With respect to claim 4, Choudhury/Gazelle/VanNostrand/Gendron/Omernick teach the method of claim 2. Choudhury further discloses:
wherein the set of variable fields comprises at least one of text data and binary data corresponding to an examination parameter and additional examination data ([41] describes the variable fields as including the Study Description and Series Description DICOM header tags; [43] further describes the fields as including binary data fields);
but does not expressly disclose:
the set of variable fields corresponding to a scan preference, an image acquisition parameter, a bolus tracking detail, collimation data, a scan geometry, scan coordinates, and one or more examination rules and constraints.
However, DICOM Data Elements teaches that it was old and well known in the art of medical image processing before the effective filing date of the claimed invention to include a set of variable fields corresponding to a scan preference (Pages 49, 97, and 98 list the DICOM tags as including depth of scan field, scan pattern type, and scan cycle time/scan rate parameters), an image acquisition parameter (Pages 1, 2, 15, and 42 list the DICOM tags as including acquisition UID, acquisition date, acquisition contrast, and acquisition mode), a bolus tracking detail (Pages 34, 35, and 38 list the DICOM tags as including bolus agent, sequence, reflexivity, administration route, volume, start/stop time, and other information), collimation data (Pages 42 and 47 list the DICOM tags as including collimator grid, type, shape, and other information), a scan geometry (Pages 58, 63, 70, 74, and 81 list the DICOM tags as including geometry sequence, detector geometry, and image geometry type), scan coordinates (Pages 23, 88, 96, and 130 list the DICOM tags as including scan coordinate system data, reference coordinates, X and Y coordinates, and image center point coordinates), and one or more examination rules and constraints (Pages 126, 193, and 194 list the DICOM tags as including scheduled procedure step sequence, constraint type, and constraint violations).
Therefore it would have been obvious to one of ordinary skill in the art of medical image processing before the effective filing date of the claimed invention to modify the combination of Choudhury, Gazelle, VanNostrand, Gendron, and Omernick to have a set of variable fields corresponding to a scan preference, an image acquisition parameter, a bolus tracking detail, collimation data, a scan geometry, scan coordinates, and one or more examination rules and constraints as taught by DICOM Data Elements since the claimed invention is only a combination of these old and well known elements which would have performed the same function in combination as each did separately.

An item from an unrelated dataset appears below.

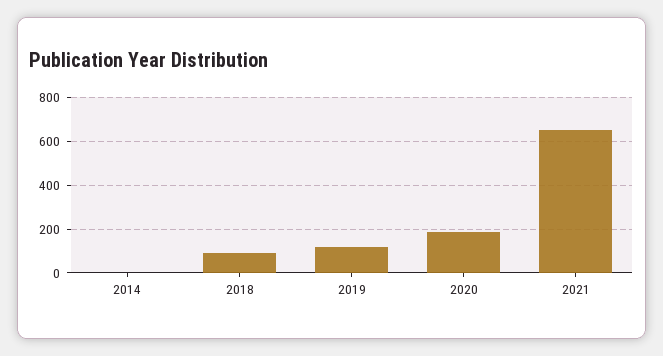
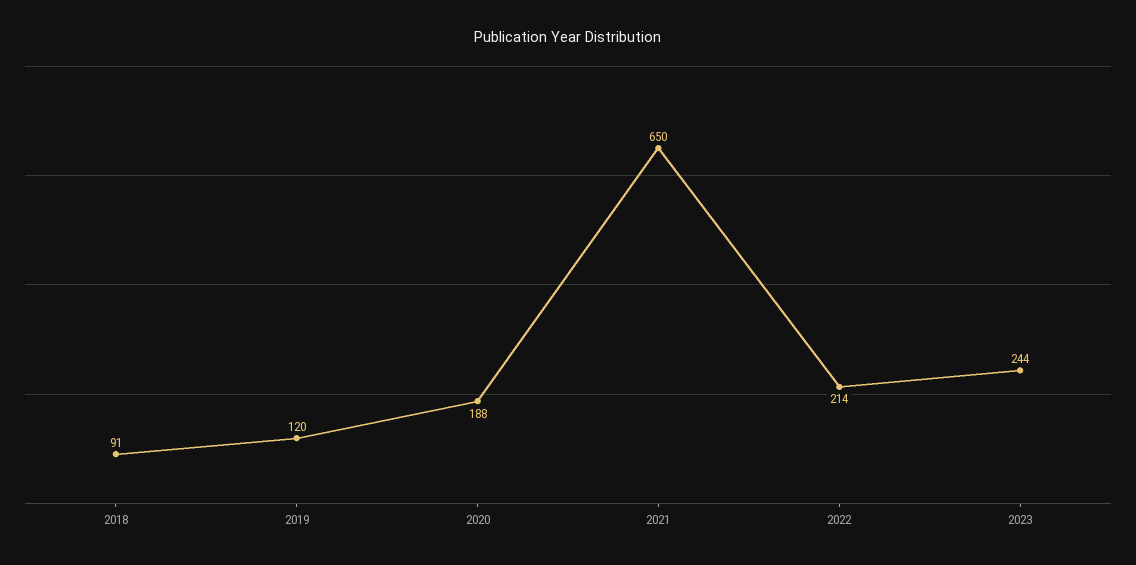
2014: 0 -> none
2022: none -> 214
2023: none -> 244

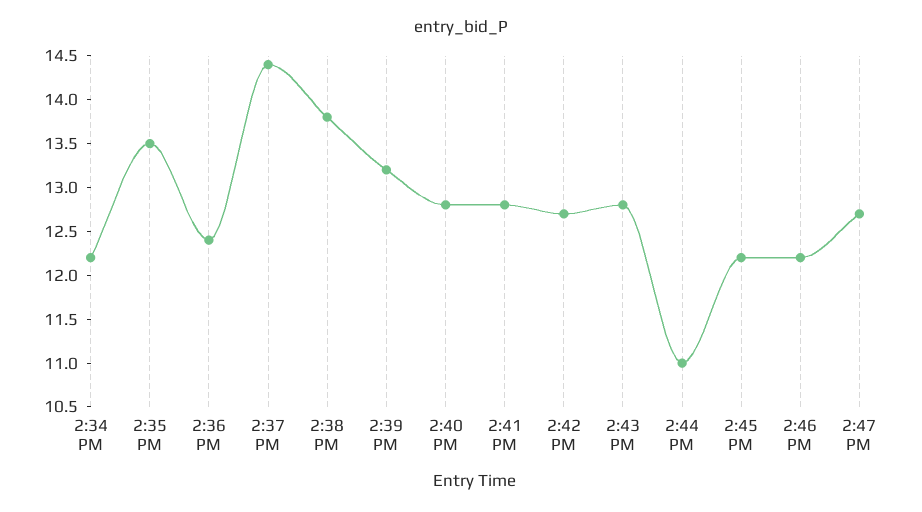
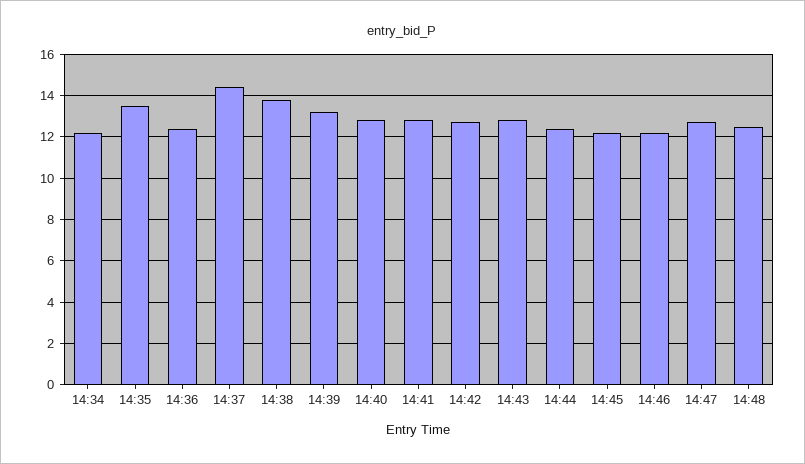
2:44 PM: 11 -> 12.5
14:48: none -> 12.5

In the present case the combination of Choudhury, Gazelle, VanNostrand, Gendron, and Omernick already teaches the set of constant fields including DICOM header tags (see e.g. Choudhury [41] listing the StudyDescription 0008, SeriesDescription 0008, and other 0008 group tags), and having the set of variable fields include DICOM header tags corresponding to scan preference, an image acquisition parameter, a bolus tracking detail, collimation data, a scan geometry, scan coordinates, and one or more examination rules and constraints as taught by DICOM Data Elements would perform that same function in Choudhury, Gazelle, VanNostrand, Gendron, and Omernick, making the results predictable to one of ordinary skill in the art (MPEP 2143).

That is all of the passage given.